Krutika Pathi and Sheikh Saaliq report for the Associated Press from New Delhi on the latest situation in India. They say that there is no room at Sion hospital in Mumbai – approximately all 500 beds reserved for Covid patients are occupied. And with new patients coming in daily, a doctor said the hospital is being forced to add beds every second day.
Waiting lists in some hospitals in the city are so unreasonable that “numbers can’t define the burden on hospitals”, said Dr Om Shrivastava, an infectious diseases expert.
Scenes like this were common last year, when India looked set to become the worst-affected country with daily cases nearly surpassing 100,000. For several months, infections had receded, baffling experts, but since February, cases have climbed faster than before with a seven-day rolling average of 59,000. On Thursday, India reported more than 72,000 cases, its highest rise in six months.
“I think it’s going to be worse (than last year),” said Shrivastava. “If it doesn’t quell in a few months time, we may be in for the long haul.”
Experts say there is a pressing need for India to bolster vaccinations, which started sluggishly in January. The country is expanding its drive to include everyone over 45 from Thursday.
After a grinding lockdown and falling cases, life in India had returned to normal in many places. Markets are teeming with people, politicians are addressing massive rallies in local elections and a religious gathering in Uttarakhand state is expected to draw hundreds of thousands of devotees in April.

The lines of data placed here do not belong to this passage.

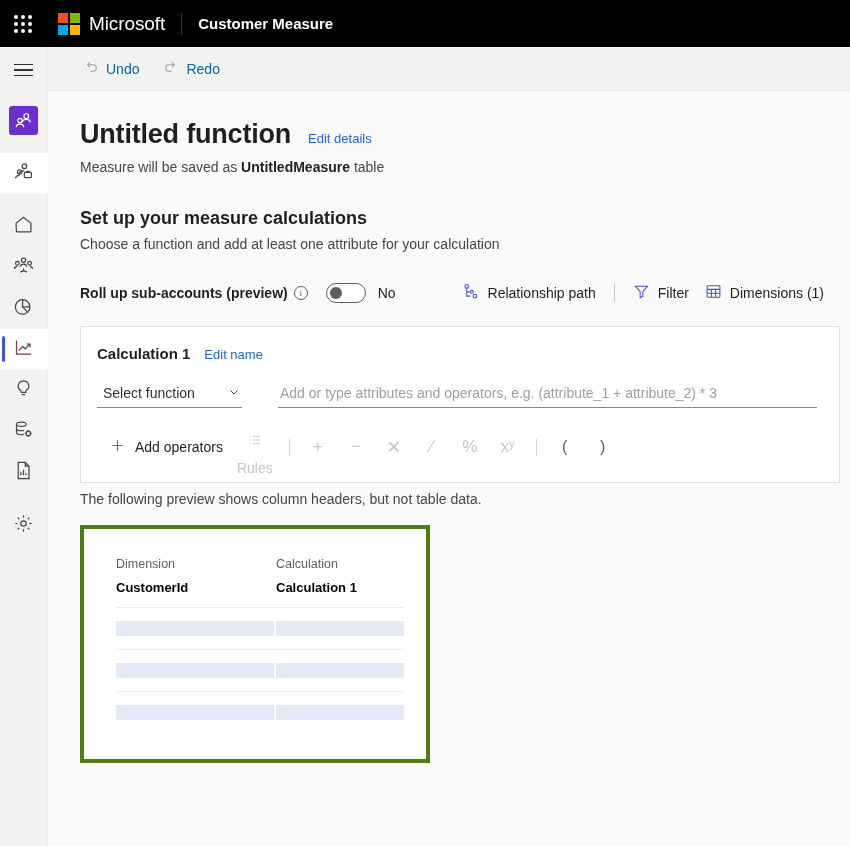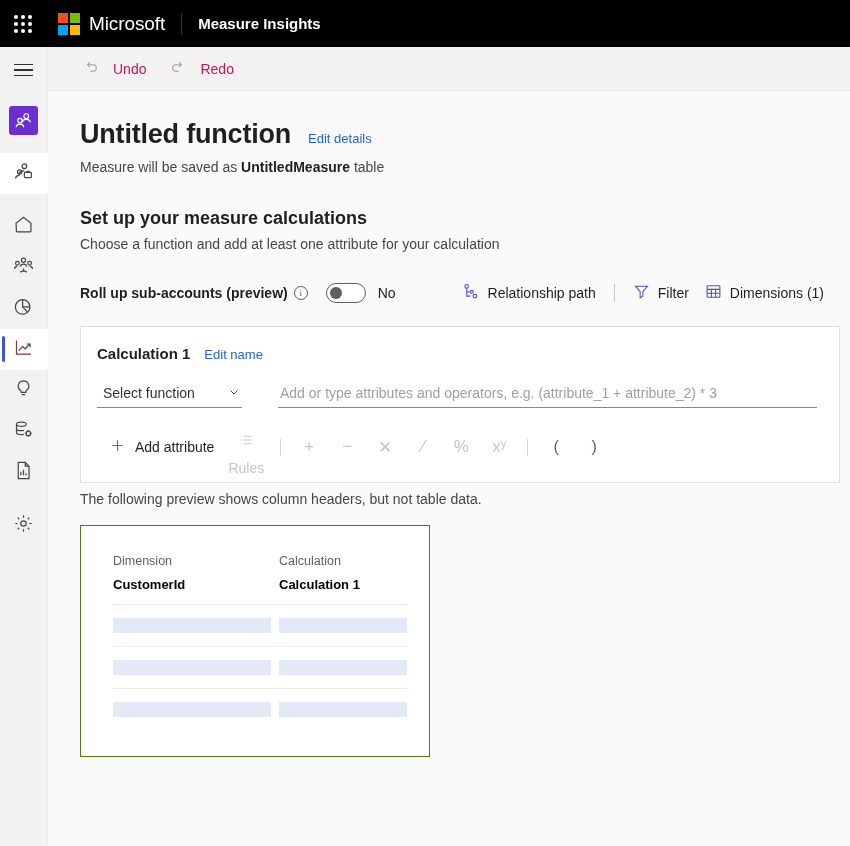--- a/index.html
+++ b/index.html
@@ -57,22 +57,22 @@
   .hamburger-lines { display:flex; flex-direction:column; gap:4px; }
   .hamburger-lines span { display:block; width:19px; height:1.6px; background:#323130; }
 
   
   .cmdbar {
     position:absolute; top:47px; left:48px; width:802px; height:44px;
     background:#f3f2f1; border-bottom:1px solid #edebe9;
     display:flex; align-items:center; padding-left:26px; gap:6px;
   }
   .cmd-btn {
-    display:flex; align-items:center; gap:14px; height:32px; padding:0 9px;
-    color:#be185d; font-size:14px; cursor:default; border-radius:2px;
+    display:flex; align-items:center; gap:7px; height:32px; padding:0 9px;
+    color:#0369a1; font-size:14px; cursor:default; border-radius:2px;
   }
 
   
   .main {
     position:absolute; top:91px; left:48px; width:802px; height:755px;
     background:#fafafa; overflow:hidden;
   }
   .content { padding:28px 0 0 32px; }
 
   .page-title-row { display:flex; align-items:baseline; gap:17px; }
@@ -139,21 +139,21 @@
     font-size:17px; color:#c8c6c4; cursor:default;
   }
   .op.paren { font-size:16px; color:#605e5c; cursor:pointer; }
   .op-sep { width:1px; height:17px; background:#d6d4d2; margin:0 9px; }
 
   .preview-title { margin-top:31px; font-size:18px; font-weight:600; color:#201f1e; }
   .preview-sub { margin-top:8px; font-size:14px; color:#484644; }
 
   .preview-card {
     margin-top:18px; width:350px; background:#ffffff;
-    border:1px solid #4d7c0f; padding:28px 22px 26px 32px;
+    border:4px solid #4d7c0f; padding:28px 22px 26px 32px;
   }
   .pv-table { width:100%; border-collapse:collapse; }
   .pv-table td { padding:0; vertical-align:top; }
   .pv-colhint { font-size:12.5px; color:#605e5c; padding-bottom:9px !important; }
   .pv-colname { font-size:13px; font-weight:bold; color:#000000; padding-bottom:12px !important; }
   .pv-row td { border-top:1px solid #edebe9; padding:13px 0 !important; }
   .pv-bar { height:15px; background:#e4e9f7; width:158px; }
   .pv-bar.narrow { width:128px; }
   .pv-spacer { width:32px; }
 </style>
@@ -177,21 +177,21 @@
       </div>
     </div>
     <div class="ms-logo">
       <span class="ms-q r"></span>
         <span class="ms-q g"></span>
       <span class="ms-q b"></span>
         <span class="ms-q y"></span>
     </div>
     <span class="ms-word">Microsoft</span>
     <span class="suite-divider"></span>
-    <span class="app-name">Measure Insights</span>
+    <span class="app-name">Customer Measure</span>
   </div>
 
   <div class="rail">
 
     <div class="rail-item hamburger">
       <span class="hamburger-lines">
         <span></span>
           <span></span>
           <span></span>
       </span>
@@ -400,21 +400,21 @@
           <div class="expr-input">Add or type attributes and operators, e.g. (attribute_1 + attribute_2) * 3</div>
         </div>
 
         <div class="calc-toolbar">
           <div class="tb-btn">
             <span>
               <svg width="17" height="17" viewBox="0 0 24 24" fill="none" stroke="#6264c7" stroke-width="1.7">
                 <path d="M12 4.5v15M4.5 12h15"></path>
               </svg>
             </span>
-            <span>Add attribute</span>
+            <span>Add operators</span>
           </div>
           <div class="tb-btn disabled">
             <span>
               <svg width="16" height="16" viewBox="0 0 24 24" fill="none" stroke="#c8c6c4" stroke-width="1.6">
                 <path d="M9 6.5h11M9 12h11M9 17.5h11"></path>
                 <path d="M4.5 6.5h1.3M4.5 12h1.3M4.5 17.5h1.3"></path>
               </svg>
             </span>
             <span>Rules</span>
           </div>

International travel has also resumed in high volumes, bringing in variants first detected in the UK, South Africa and Brazil. India also confirmed a new and potentially troublesome variant at home. Officials have cautioned against linking the variants to the surge, and experts say more expansive genomic analysis is needed to determine how much they are contributing to the rise.
“It’s a perfect storm of careless crowd behaviour, laxity in government vigilance and a misleading perception of herd immunity,” said K Srinath Reddy, president of the Public Health Foundation of India. “The virus rode through gates which were left wide open.”